There are currently over 4,000 Bitcoin ATMs across the globe. The majority of them are found in the United States. Africa, however, is also home to a handful of Bitcoin ATMs. In this article, you will discover the complete list of places in Africa where you can buy bitcoin with fiat currency using a Bitcoin ATM.

What Are Bitcoin ATMs?

Bitcoin ATMs function like traditional cash machines with the difference being that instead of cashing out money from your bank account, you can buy and, in some cases, sell bitcoin against local fiat currency.

Zimbabwe bitcoin atmIn 2013, Canada received the world’s first Bitcoin ATM in the Waves Coffee Shop in Vancouver. Then, the following year, the first machine in the United States was introduced at a cigar bar in New Mexico. Two months later, Coinme installed another one in Washington that came with a money transmitter license. Since then, the market for Bitcoin ATMs started to steadily grow.

Today, North America leads the pack with 71.9 percent of Bitcoin ATMs, followed by Europe with 23 percent and Asia with 2.3 percent while Australia and Africa have a meagre 1.3 and 0.1 percent respectively.

Bitcoin ATMs in Africa

In total, there are currently nine reported Bitcoin ATMs in Africa. 

South Africa

South Africa, as a leader in bitcoin adoption, is home to five cryptocurrency ATMs that are situated in Johannesburg, Pretoria, Nelspruit and Cape TownOn Average, these ATMs can dispense between a minimum to a maximum of 100  to 1 Million South African rands (ZAR). Most ATMs require identity verification if you are buying more than 5,000 rands.
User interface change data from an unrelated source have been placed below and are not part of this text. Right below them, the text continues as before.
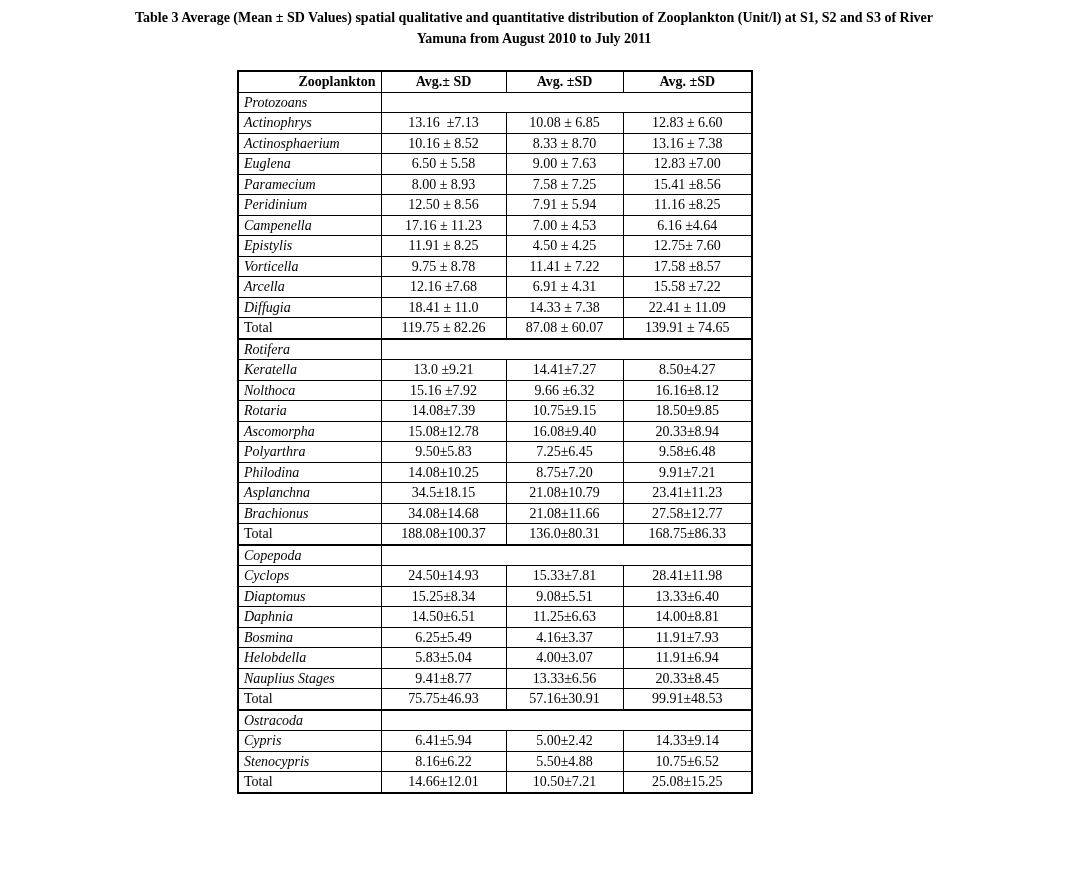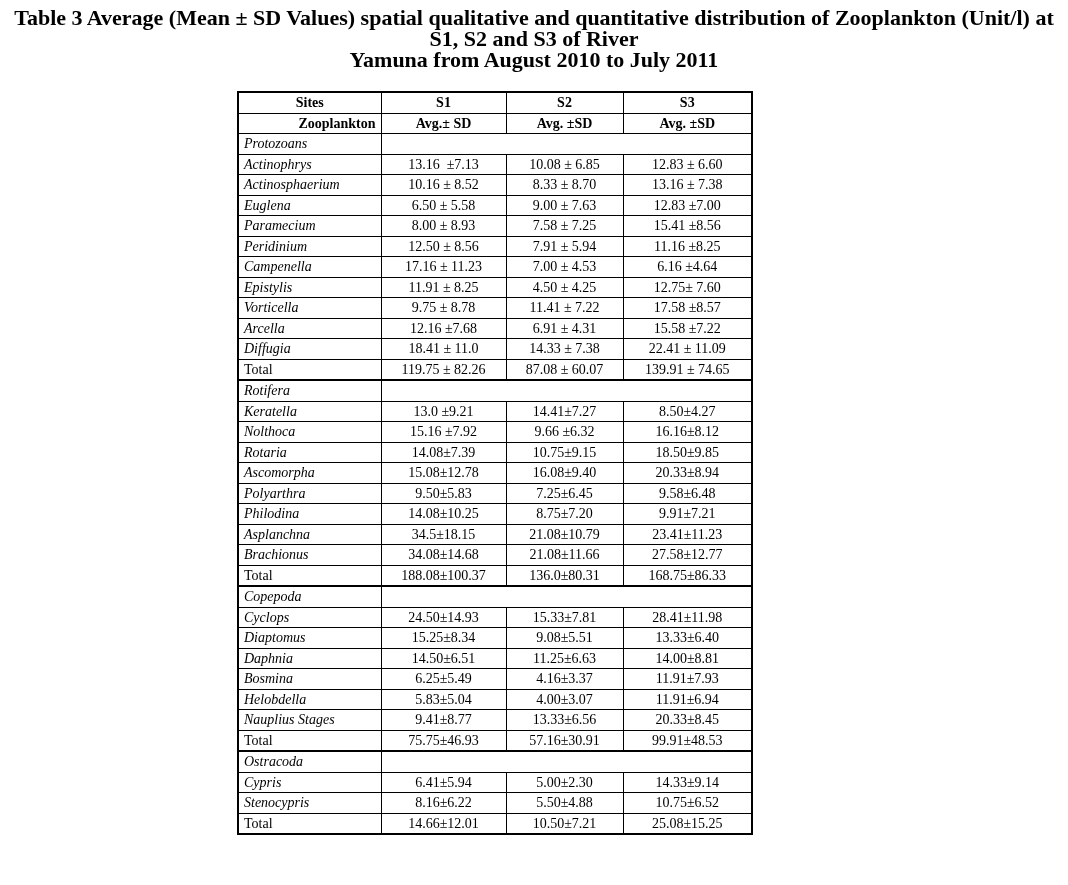"Table 3 Average (Mean ±" .title { font-size: 22px -> 14px }
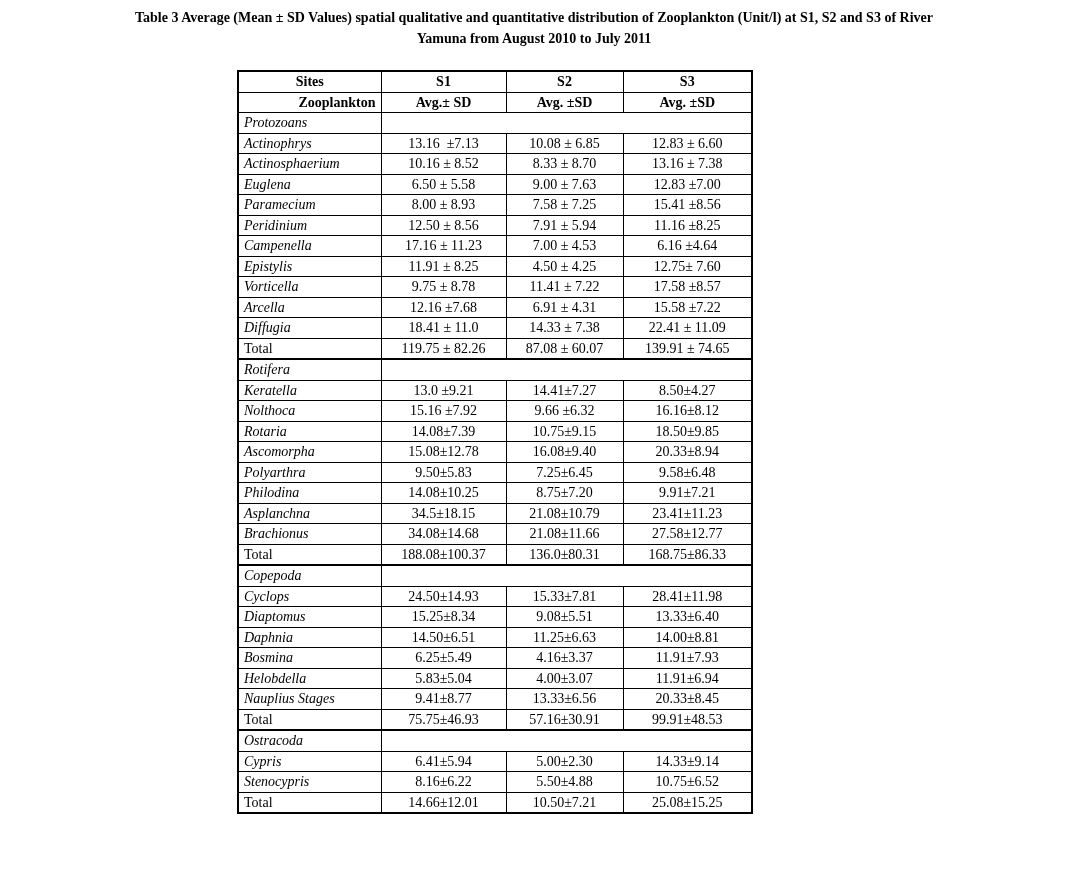"Sites" tr { html: <tr> <th>Sites</th> <th>S1</th> <th>S2</th> <th>S3</th> </tr> -> none }
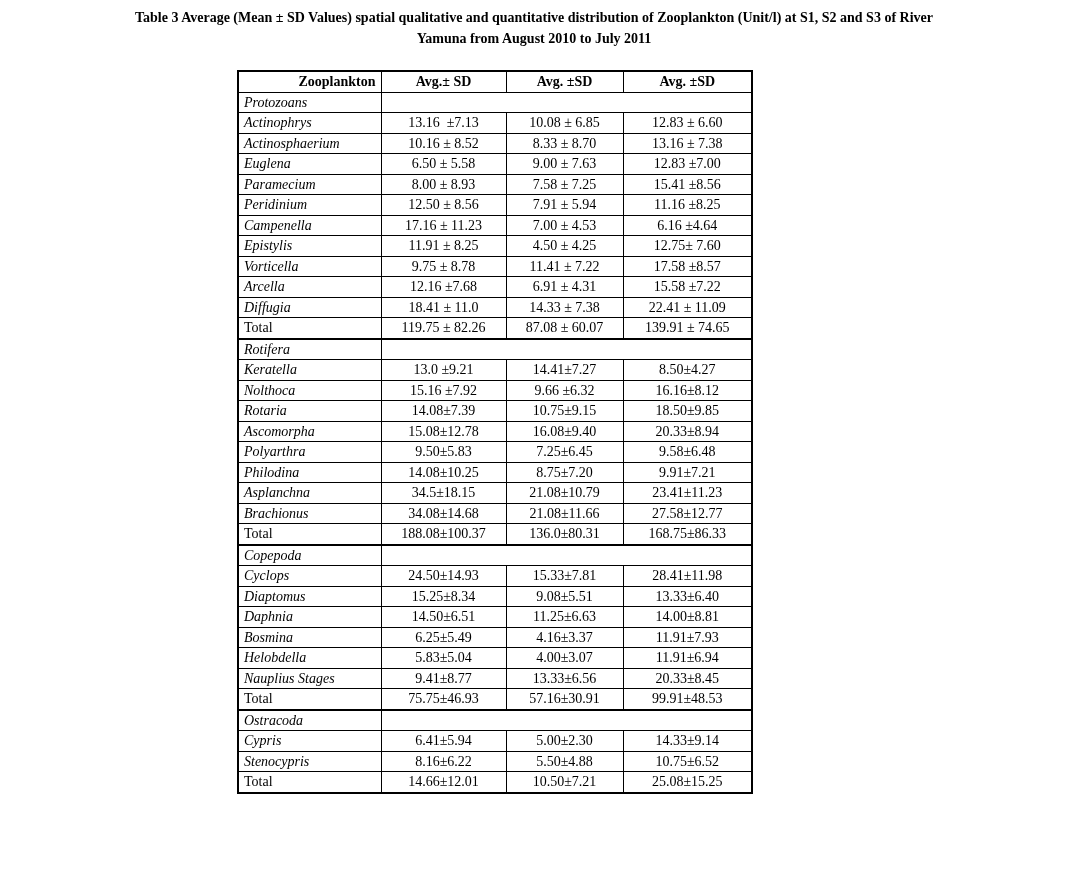"5.00±2.30" td.val { text: 2.30 -> 2.42 }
Nonetheless, none of these ATMs dispenses cash as they operate only fiat-to-crypto. One bottleneck that might discourage people from using the ATMs is high fees ranging from 8 to 14 percent.

Kenya

Kenya received its first Bitcoin ATM last year in the country’s capital, Nairobi. Operated by the BitClub Network, it is also a fiat-to-crypto only ATM and a minimum of 500 Kenyan Shillings worth of bitcoin and litecoin can be purchased using the machine. 

Uganda

The Kampala Post Office hosts Uganda’s only Bitcoin ATM, which is run by KIPYA Bit2Big, a local Blockchain company. Ugandans can use the ATM to buy bitcoin, bitcoin cash and ether.

Zimbabwe

Golix, the first ever cryptocurrency exchange in Zimbabwe and one of the biggest in Africa, also runs a Bitcoin ATM.

Based in the Golix offices in Harare, this machine provides an essential service in a cash-strapped country since it allows buying and selling of bitcoin, bitcoin cash, and litecoin.

Djibouti

Somewhat surprisingly, there is also a Bitcoin ATM in Djibouti. The currently only Bitcoin ATM in the small East African country is located at Appart Hôtel Moulk.

Interestingly, the ATM’s operator, Group DOS, plans to introduce two more Bitcoin ATMs in Djibouti. Group DOS CEO, Eleyeh Issa, told BitcoinAfrica.io that two new Bitcoin ATMs will be set up in the coming weeks, one at the airport and one at a shopping mall. 

While Bitcoin ATMs tend to come with high fees, which makes them less appealing purchase option for larger investors, they do help to push adoption among smaller investors who want to get started with their first bitcoin investment.